- Born: c.1923
- Died: 7 November 1983
- Other name: Jacky Marika
- Children: Wanyubi
- Relatives: Mawalan 1 Marika, Mathaman Marika, Roy Dadaynga Marika, Dhunggala Marika (brothers)

= Milirrpum Marika =

Australian aboriginal artist

Milirrpum Marika (c.1923 – 7 November 1983), also known as Jacky and also referred to simply as Milirrpum, was a Yolngu artist and community leader from East Arnhem Land, Northern Territory of Australia. He was best known for his involvement in the landmark court case Milirrpum v Nabalco Pty Ltd (1971), aka the Gove land rights case, which was the first significant legal case for Indigenous land right and native title in Australia and led to the federal Aboriginal Land Rights (Northern Territory) Act 1976.

He was the younger brother of artists and activists Mawalan 1 Marika and Mathaman Marika, with Roy Dadaynga Marika being the next youngest, and there was also a sister, Dhunggala. The family belongs to the Rirratjingu clan of the Dhuwa moiety, and lived at Yirrkala. His country is Yalangbara, and language Dhangu.

He produced most of his artworks after 1960, which were represented in exhibitions during his lifetime and are held in several collections today, although due to his other commitments he was not as prolific an artist as his brothers. His media included using ochres in bark paintings, and his special themes were Djambuwal the Thunderman, and the creation story of the Djang'kawu sisters.

Milirrpum and his four brothers led the other clans in presenting the Yirrkala bark petitions to the Australian Government, in the lead-up to the Gove case.

He was an important community leader who led clan ceremonies from the 1970s until his death, with younger brother Roy taking over his duties in 1983.

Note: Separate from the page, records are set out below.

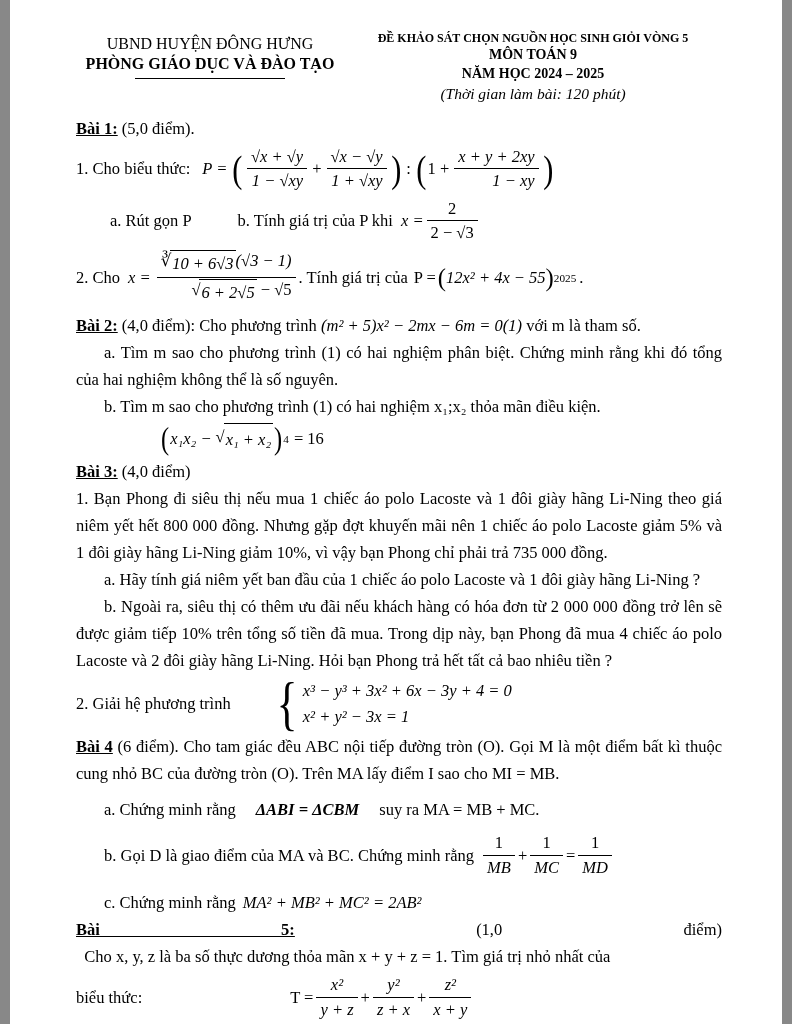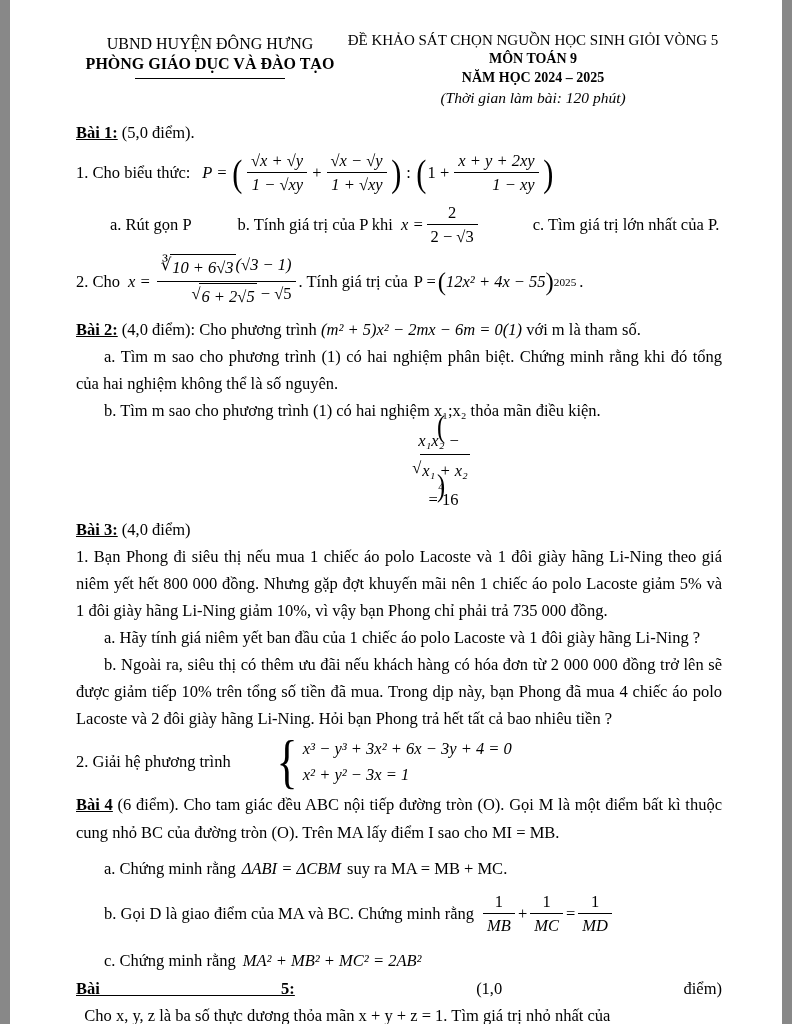--- a/index.html
+++ b/index.html
@@ -17,7 +17,7 @@
   .hdr-left .l2 { font-weight: bold; font-size: 16px; }
   .hdr-rule { width: 150px; border-top: 1.6px solid #000; margin: 4px auto 0 auto; }
   .hdr-right { flex: 1; text-align: center; line-height: 1.35; }
-  .hdr-right .r1 { font-weight: normal; font-size: 15px; }
+  .hdr-right .r1 { font-weight: bold; font-size: 12px; }
   .hdr-right .r2, .hdr-right .r3 { font-weight: bold; font-size: 14px; }
   .hdr-right .r4 { font-style: italic; font-size: 15.5px; }
   

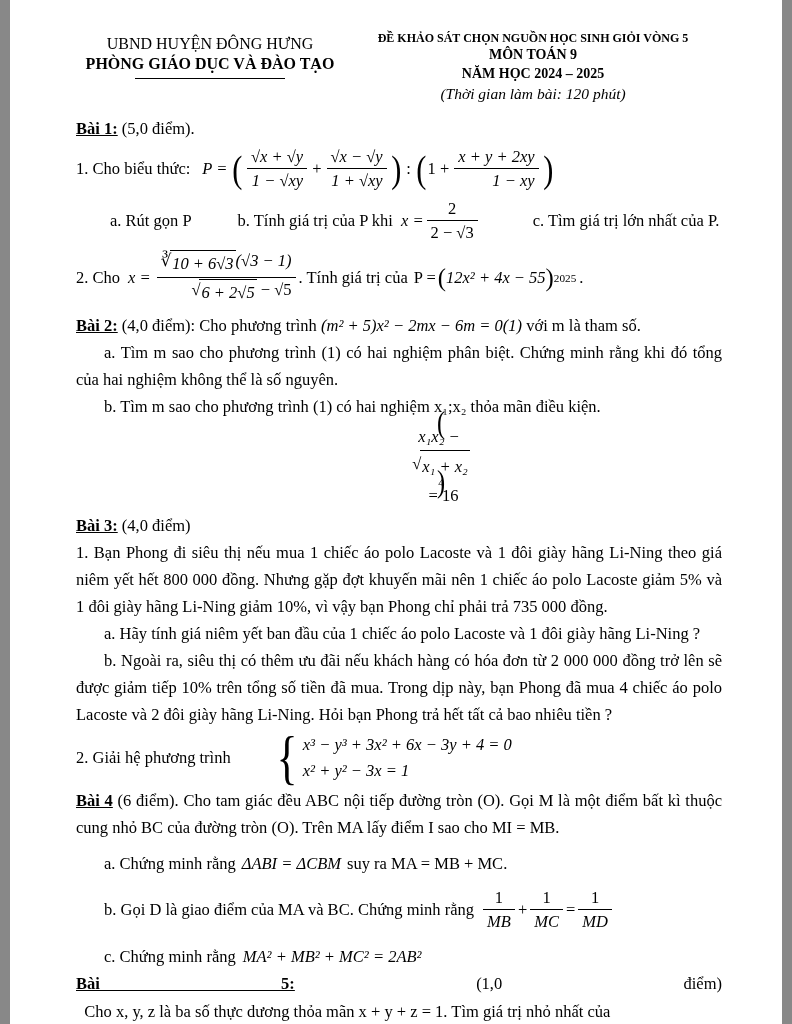--- a/index.html
+++ b/index.html
@@ -99,7 +99,6 @@
         <span class="num">2</span>
         <span class="den">2 − √3</span>
       </span>
-    <span style="margin-left:52px;">c. Tìm giá trị lớn nhất của P.</span>
   </div>
 
   <div class="row" style="margin-top:6px;">

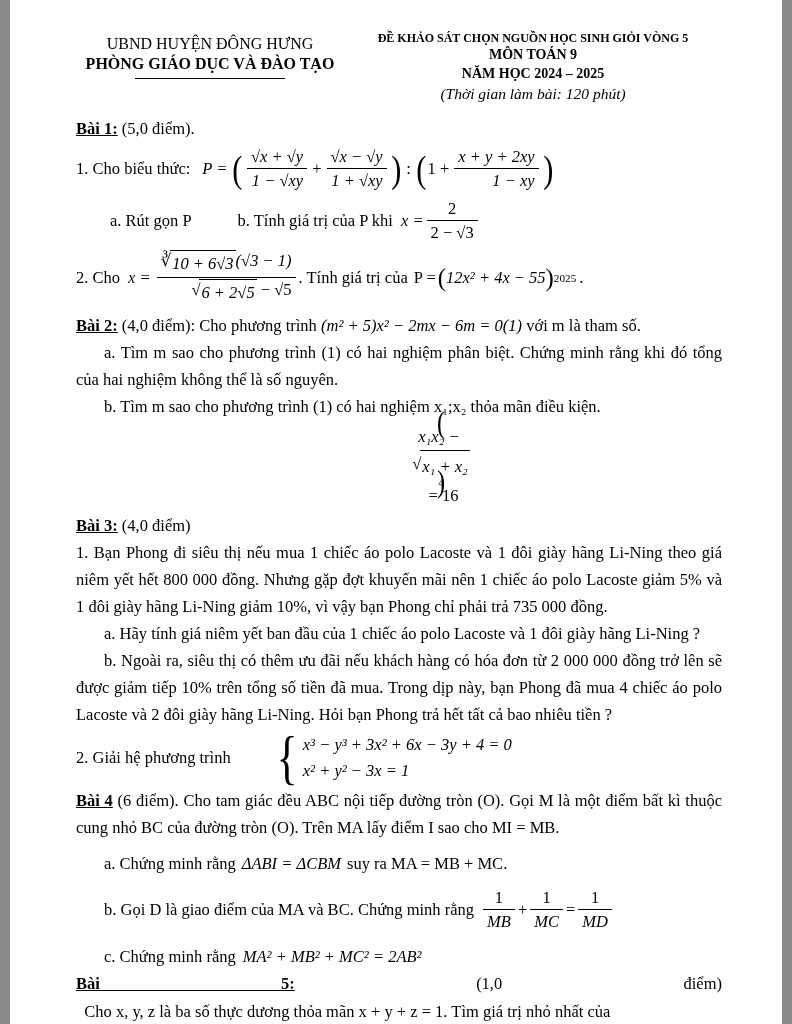--- a/index.html
+++ b/index.html
@@ -125,7 +125,7 @@
   <p class="para ind">a. Tìm m sao cho phương trình (1) có hai nghiệm phân biệt. Chứng minh rằng khi đó tổng của hai nghiệm không thể là số nguyên.</p>
   <p class="para ind">b. Tìm m sao cho phương trình (1) có hai nghiệm x₁;x₂ thỏa mãn điều kiện.</p>
 
-  <div class="row" style="padding-left:84px; margin-top:3px;flex-direction:column;">
+  <div class="row" style="padding-left:84px; margin-top:3px;">
     <span class="bigparen lp" style="font-size:185%;"></span>
     <span class="m" style="margin-right:4px;">x₁x₂ −</span>
     <span class="sqrt">

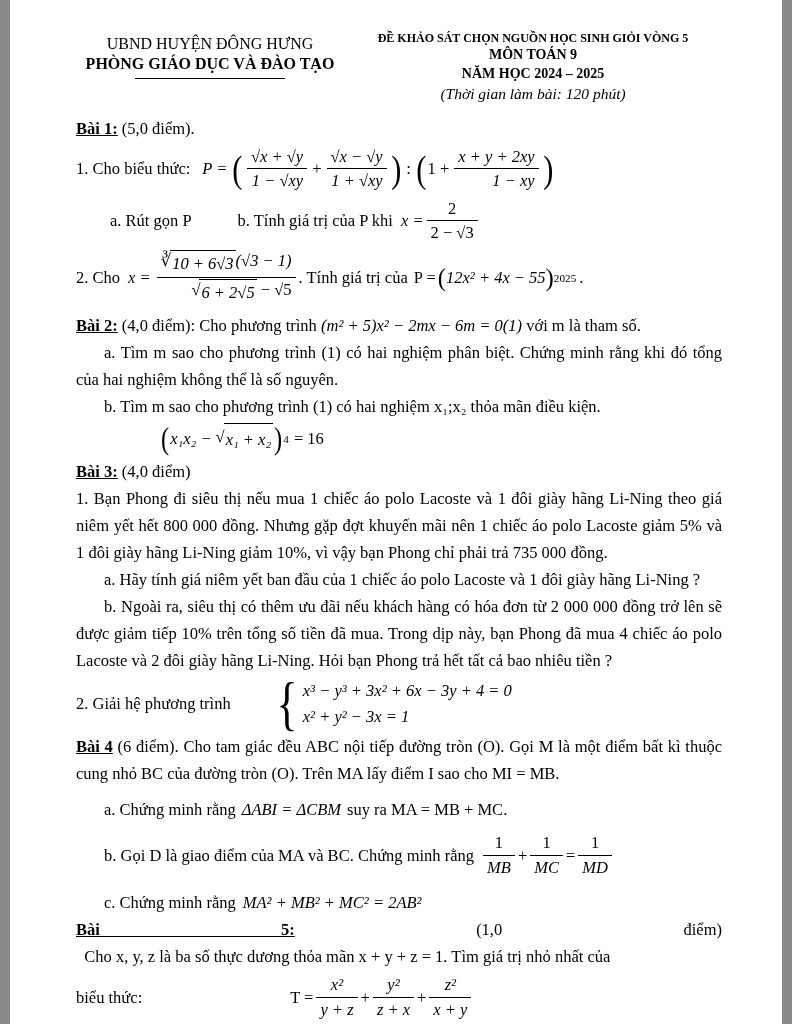--- a/index.html
+++ b/index.html
@@ -156,7 +156,7 @@
 
   <div class="row" style="margin-top:9px; padding-left:28px;">
     <span>a. Chứng minh rằng</span>
-    <span class="m" style="margin:0 6px;">ΔABI = ΔCBM</span>
+    <span class="m" style="margin:0 20px;font-weight:bold;">ΔABI = ΔCBM</span>
     <span>suy ra MA = MB + MC.</span>
   </div>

He died on 7 November 1983.

His son is Wanyubi Marika (born 1967), also an artist.

==Collections==
Marika's work is held in the following galleries:
- Berndt Museum of Anthropology, University of Western Australia in Perth
- Buku-Larrnggay Arts Museum, Yirrkala
- Museum and Art Gallery of the Northern Territory, Darwin
- National Gallery of Victoria, Melbourne
- Tasmanian Museum and Art Gallery, Hobart
- Kelton Foundation, Santa Monica, U.S.